Untunglah masih ada warisan budaya-budaya Indonesia yang dapat dikatakan sangat sulit untuk dijadikan asing dan masih dikenakan dengan bangga oleh orang Indonesia dan bahkan orang asing, misalnya batik. Kini dan ke depan, semoga semakin banyak budaya Indonesia yang mampu menembus pasar internasional dengan kekuatan setara atau bahkan melebihi batik.
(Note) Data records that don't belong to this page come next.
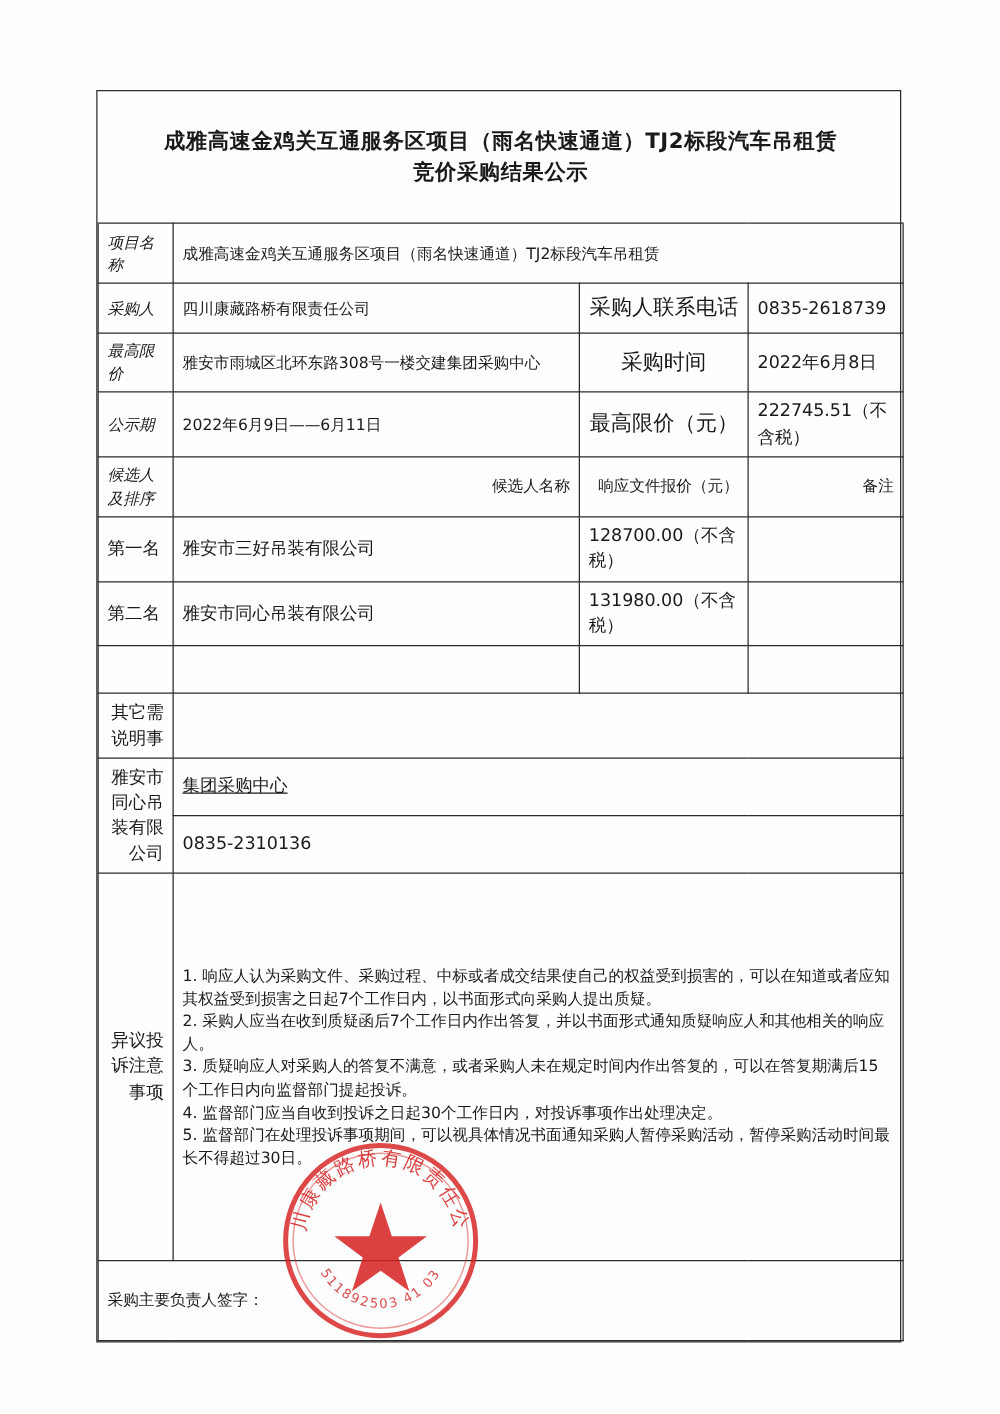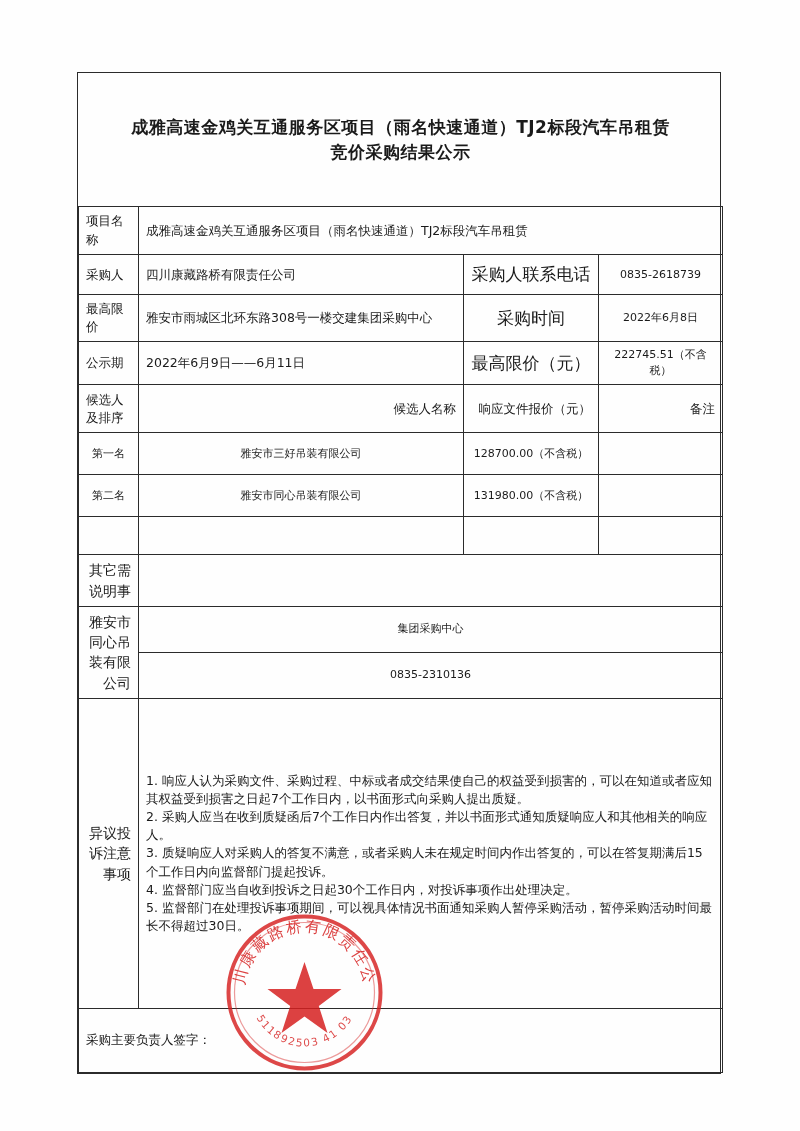--- a/index.html
+++ b/index.html
@@ -61,6 +61,7 @@
     text-align: left;
     font-size: 12.5px;
     line-height: 1.5;
+    font-style: italic;
   }
   .label-center {
     text-align: center;

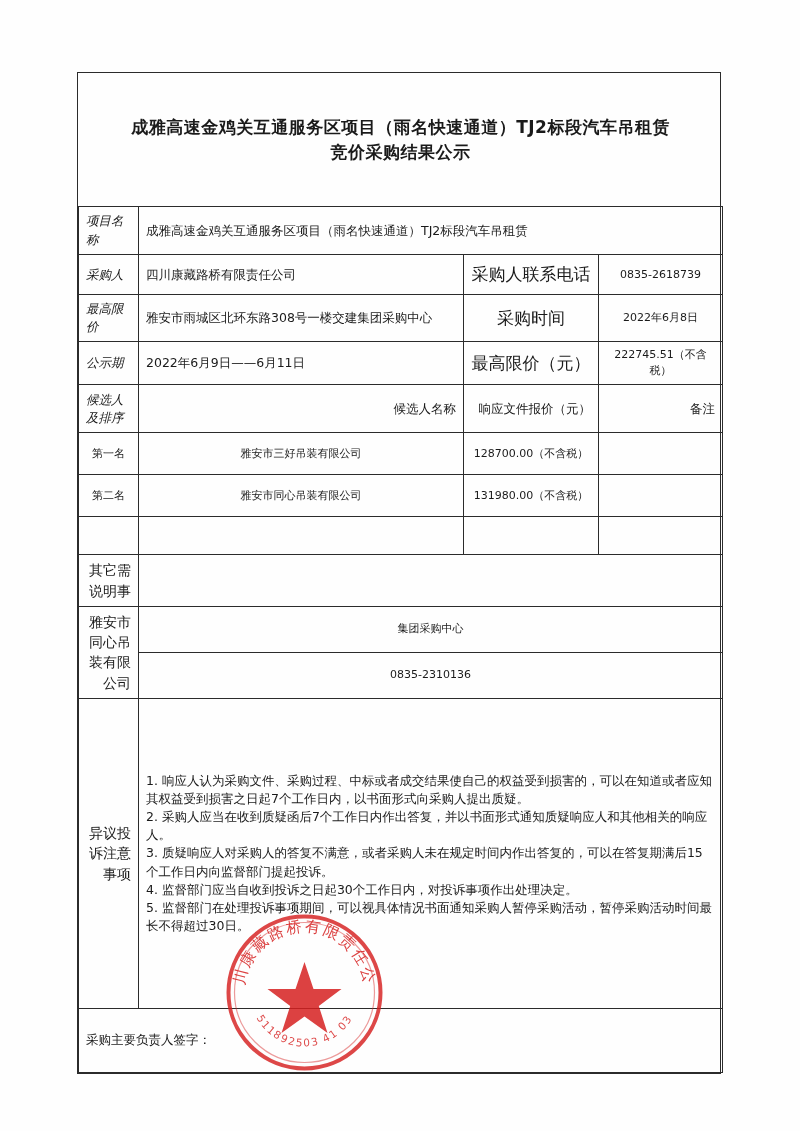--- a/index.html
+++ b/index.html
@@ -72,8 +72,8 @@
     font-size: 12.5px;
   }
   .val-center {
-    text-align: center;
-    font-size: 11px;
+    text-align: left;
+    font-size: 14px;
   }
   .cand-head {
     text-align: right;

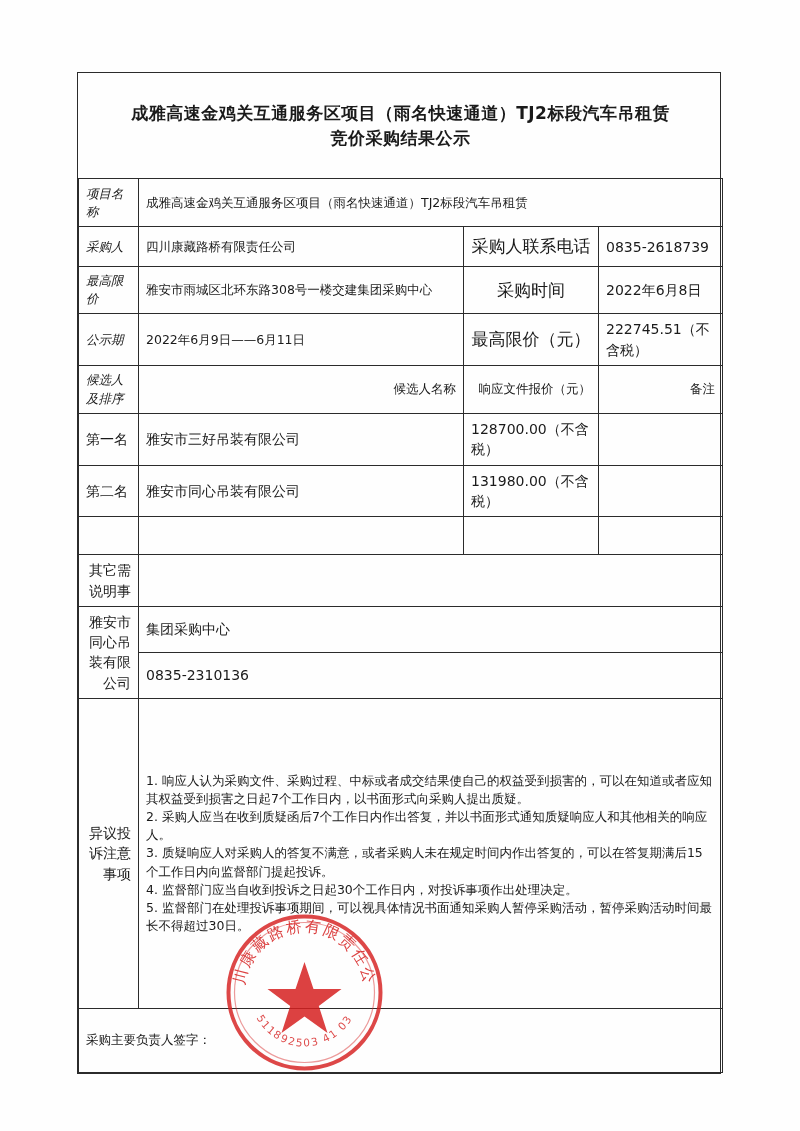--- a/index.html
+++ b/index.html
@@ -45,7 +45,7 @@
     line-height: 1.45;
   }
   .no-top { border-top: none; }
-  .no-bottom { border-bottom: none; }
+  .no-bottom { border-bottom: none; text-decoration: underline; }
 
   .title-cell {
     border: none !important;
Catatan: Versi tersunting artikel ini telah dimuat di Majalah Marketing edisi Mei 2015
Gaya hidup seperti itu boleh saja sih, asal sesuai dengan kantong. hehe
Bagus. Soal bahasa, banyak di Indonesia penggunaan bahasa yang campur aduk. Lu gue, itu yang sering kita dengar. Semakin lama muncul kosa kata baru. Dan ironisnya, itu diterapkan dalam film.
Ketika saya menyimak subtitle sebuah film luar negeri terjemahannya bagus. Getolnya Kemdikbud kampanye penggunaan bahasa Indonesia mungkin itu salah satu alasannya.